Problem description -
In the records below, tally each line that contains the word "comes" and give the total only.

Source data: Begin

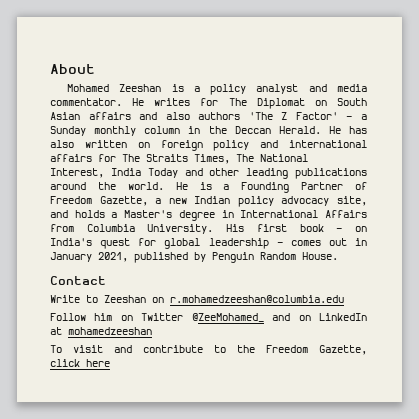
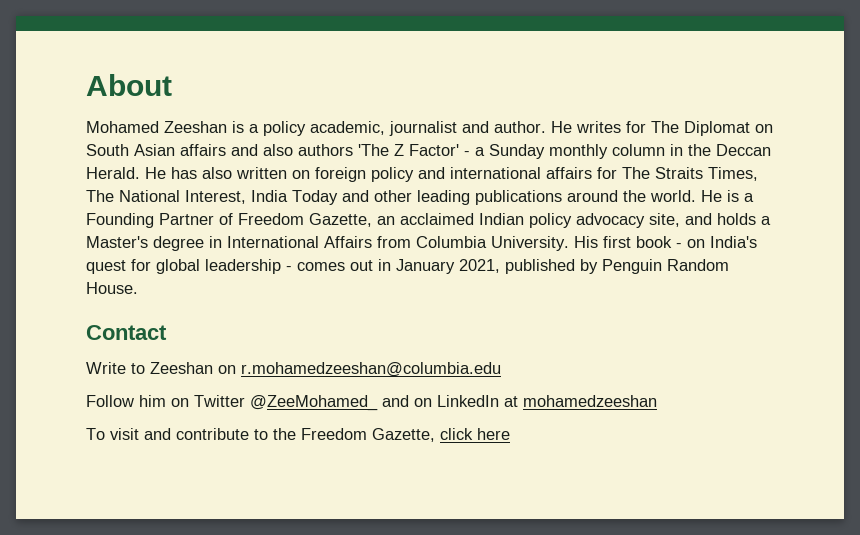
- Mohamed Zeeshan is a policy analyst and media commentator.
+ Mohamed Zeeshan is a policy academic, journalist and author.
- He is a Founding Partner of Freedom Gazette, a new Indian policy advocacy site, and holds a Master's degree in International Affairs from Columbia University.
+ He is a Founding Partner of Freedom Gazette, an acclaimed Indian policy advocacy site, and holds a Master's degree in International Affairs from Columbia University.

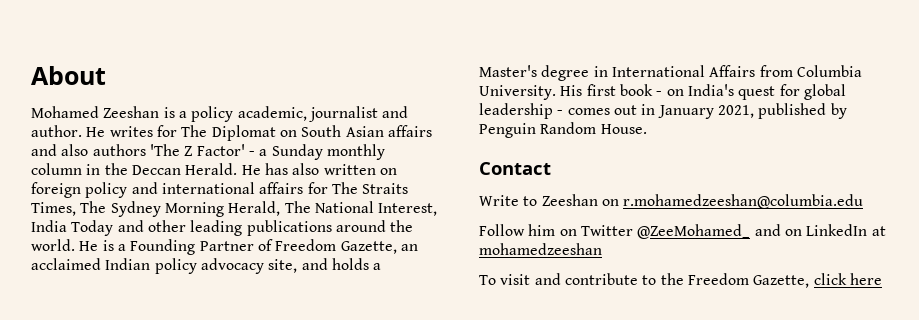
- He has also written on foreign policy and international affairs for The Straits Times, The National Interest, India Today and other leading publications around the world.
+ He has also written on foreign policy and international affairs for The Straits Times, The Sydney Morning Herald, The National Interest, India Today and other leading publications around the world.

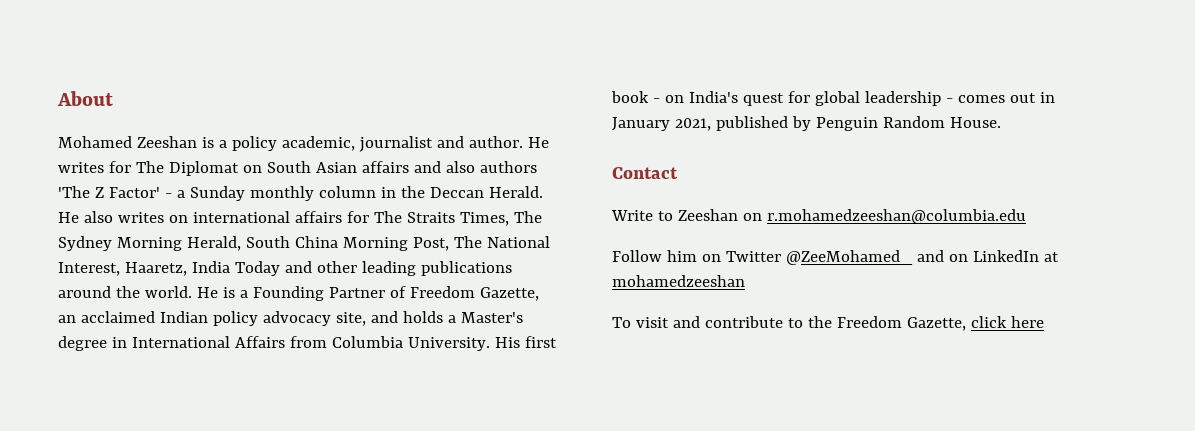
- He has also written on foreign policy and international affairs for The Straits Times, The Sydney Morning Herald, The National Interest, India Today and other leading publications around the world.
+ He also writes on international affairs for The Straits Times, The Sydney Morning Herald, South China Morning Post, The National Interest, Haaretz, India Today and other leading publications around the world.

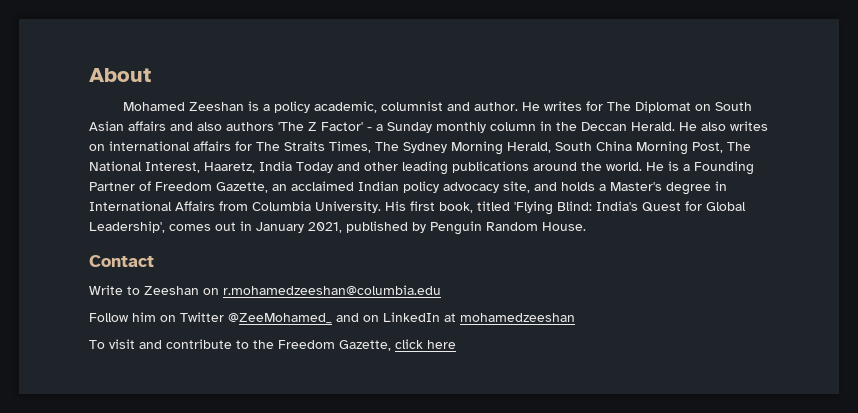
- Mohamed Zeeshan is a policy academic, journalist and author.
+ Mohamed Zeeshan is a policy academic, columnist and author.
- His first book - on India's quest for global leadership - comes out in January 2021, published by Penguin Random House.
+ His first book, titled 'Flying Blind: India's Quest for Global Leadership', comes out in January 2021, published by Penguin Random House.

Source data: End

Result for this task -
2